Try it:
The lines to extract run from the start of the records through the line with "total: 4387.50 -> 4852.50", both ends included; drop the pictures.
═════ Records to process ═════
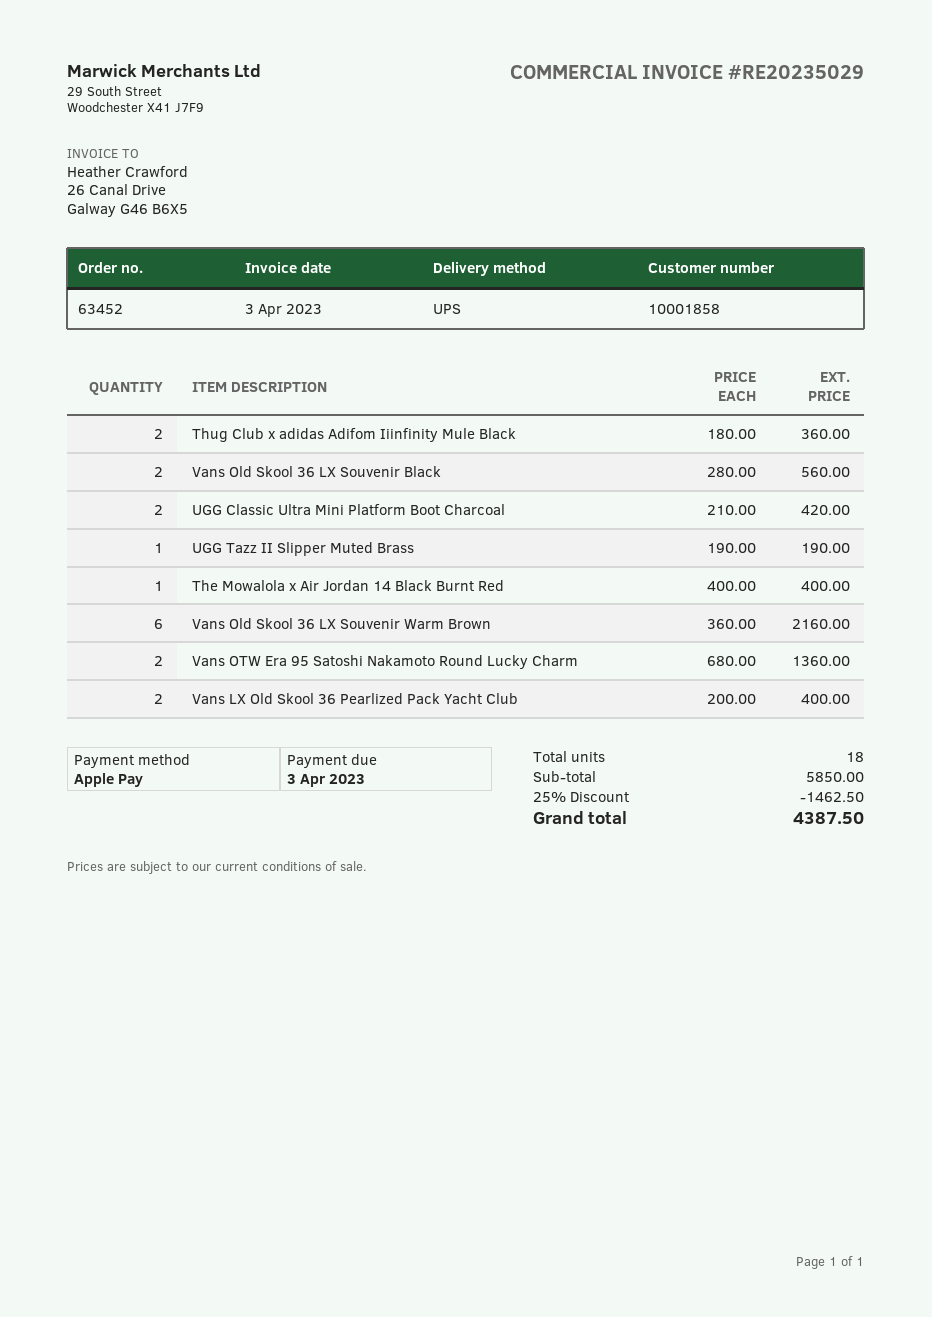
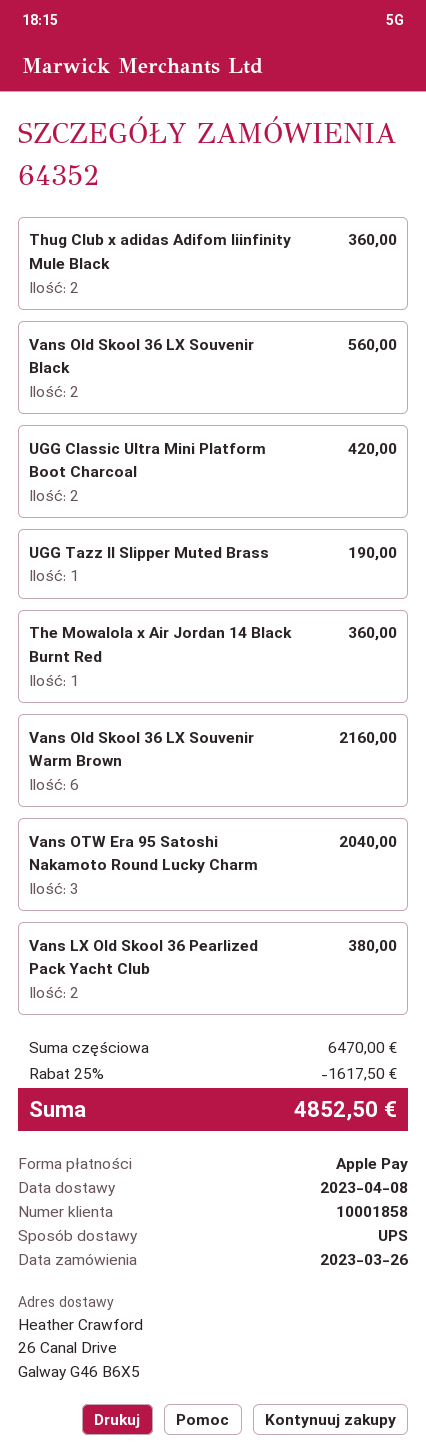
order number: 63452 -> 64352
The Mowalola x Air Jordan 14 Black Burnt Red: 1 for 400.00 -> 1 for 360.00
Vans OTW Era 95 Satoshi Nakamoto Round Lucky Charm: 2 for 1360.00 -> 3 for 2040.00
Vans LX Old Skool 36 Pearlized Pack Yacht Club: 2 for 400.00 -> 2 for 380.00
subtotal: 5850.00 -> 6470.00
discount: 25% = 1462.50 -> 25% = 1617.50
total: 4387.50 -> 4852.50

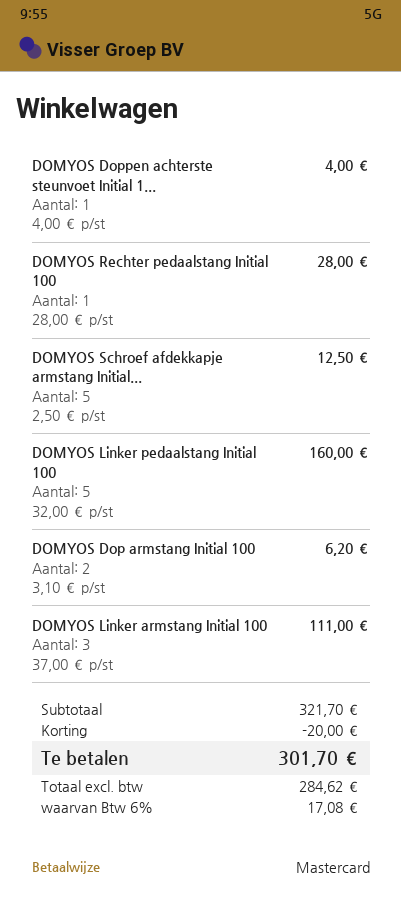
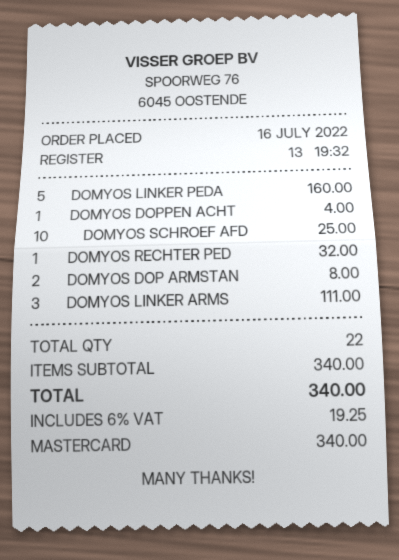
DOMYOS Rechter pedaalstang Initial 100: 1 for 28.00 -> 1 for 32.00
DOMYOS Schroef afdekkapje armstang Initial...: 5 for 12.50 -> 10 for 25.00
DOMYOS Dop armstang Initial 100: 2 for 6.20 -> 2 for 8.00
subtotal: 321.70 -> 340.00
discount: 20.00 -> none
tax: 6% = 17.08 -> 6% = 19.25
total: 301.70 -> 340.00

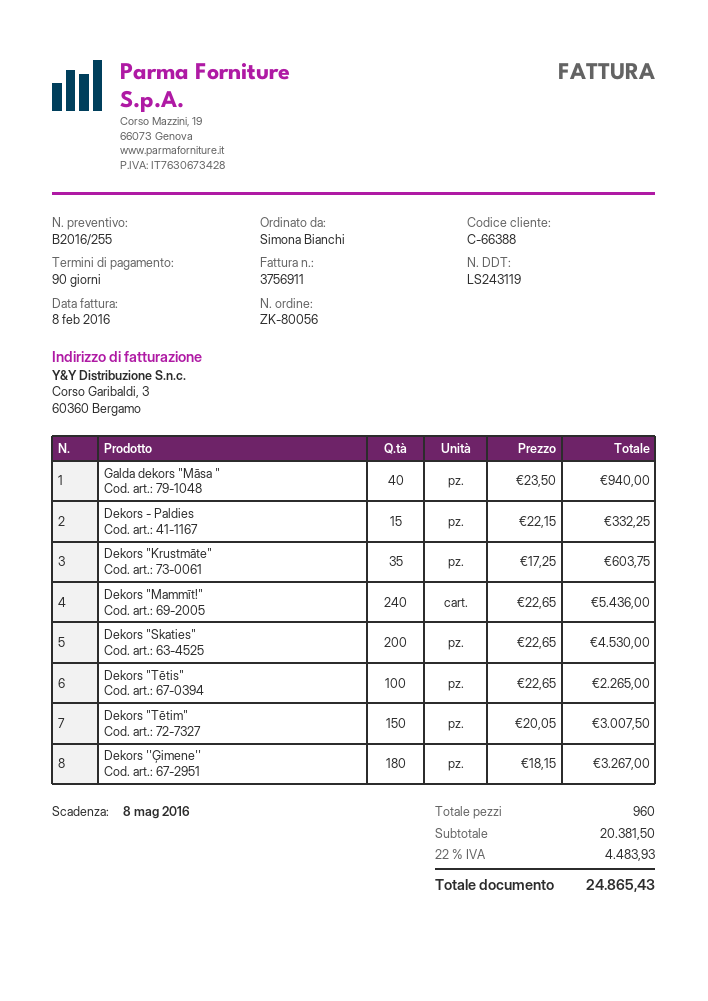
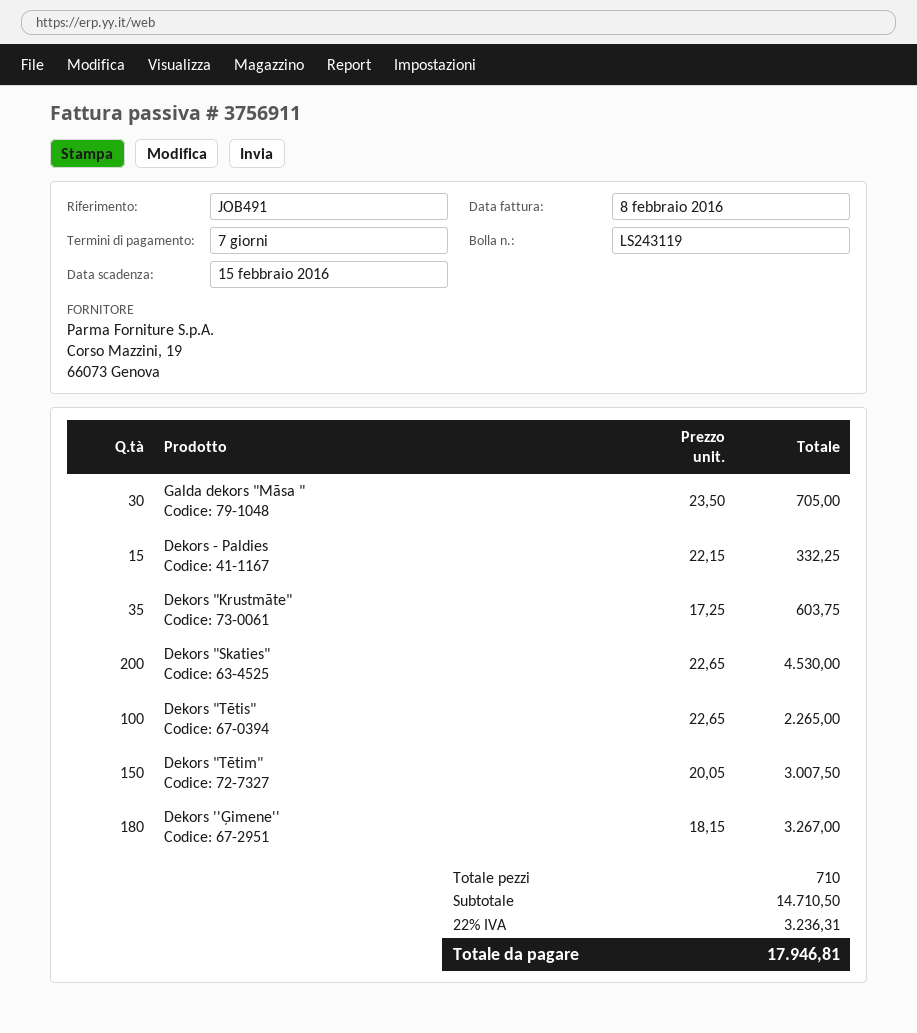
payment terms: 90 days -> 7 days
due date: 2016-05-08 -> 2016-02-15
Galda dekors "Māsa ": 40 x 23.50 = 940.00 -> 30 x 23.50 = 705.00
Dekors "Mammīt!": 240 x 22.65 = 5436.00 -> none
total quantity: 960 -> 710
subtotal: 20381.50 -> 14710.50
tax: 22% = 4483.93 -> 22% = 3236.31
total: 24865.43 -> 17946.81

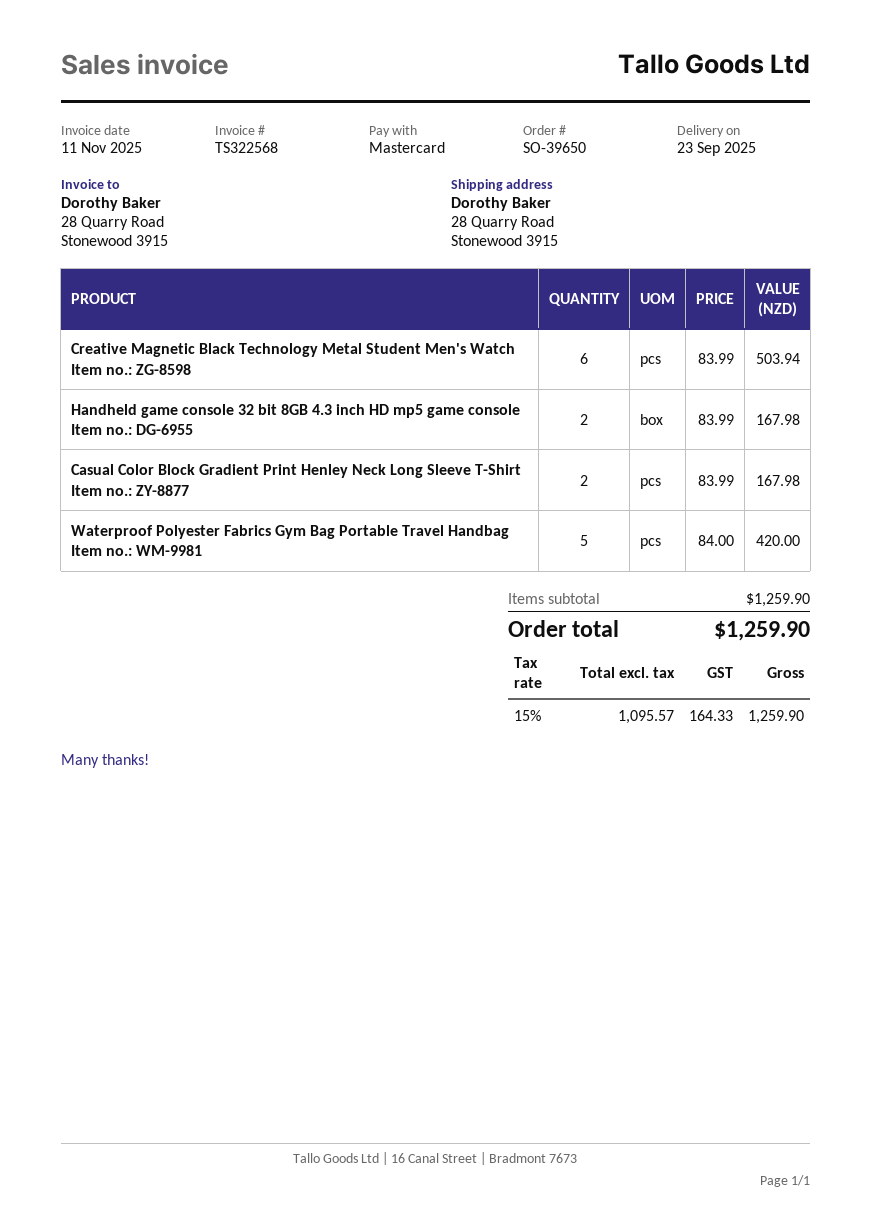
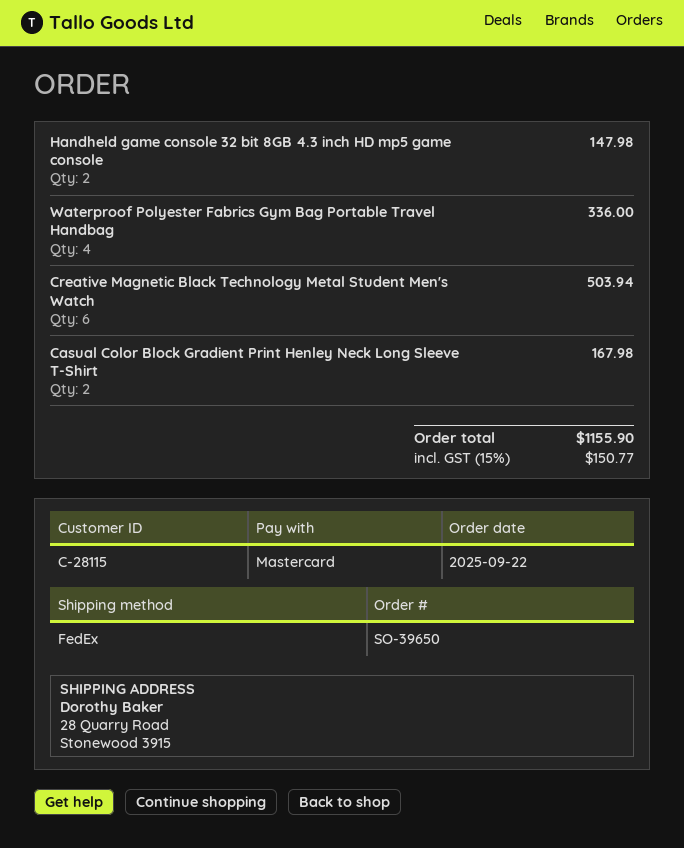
Handheld game console 32 bit 8GB 4.3 inch HD mp5 game console: 2 for 167.98 -> 2 for 147.98
Waterproof Polyester Fabrics Gym Bag Portable Travel Handbag: 5 for 420.00 -> 4 for 336.00
tax: 15% = 164.33 -> 15% = 150.77
total: 1259.90 -> 1155.90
═════
Solution for this problem:
order number: 63452 -> 64352
The Mowalola x Air Jordan 14 Black Burnt Red: 1 for 400.00 -> 1 for 360.00
Vans OTW Era 95 Satoshi Nakamoto Round Lucky Charm: 2 for 1360.00 -> 3 for 2040.00
Vans LX Old Skool 36 Pearlized Pack Yacht Club: 2 for 400.00 -> 2 for 380.00
subtotal: 5850.00 -> 6470.00
discount: 25% = 1462.50 -> 25% = 1617.50
total: 4387.50 -> 4852.50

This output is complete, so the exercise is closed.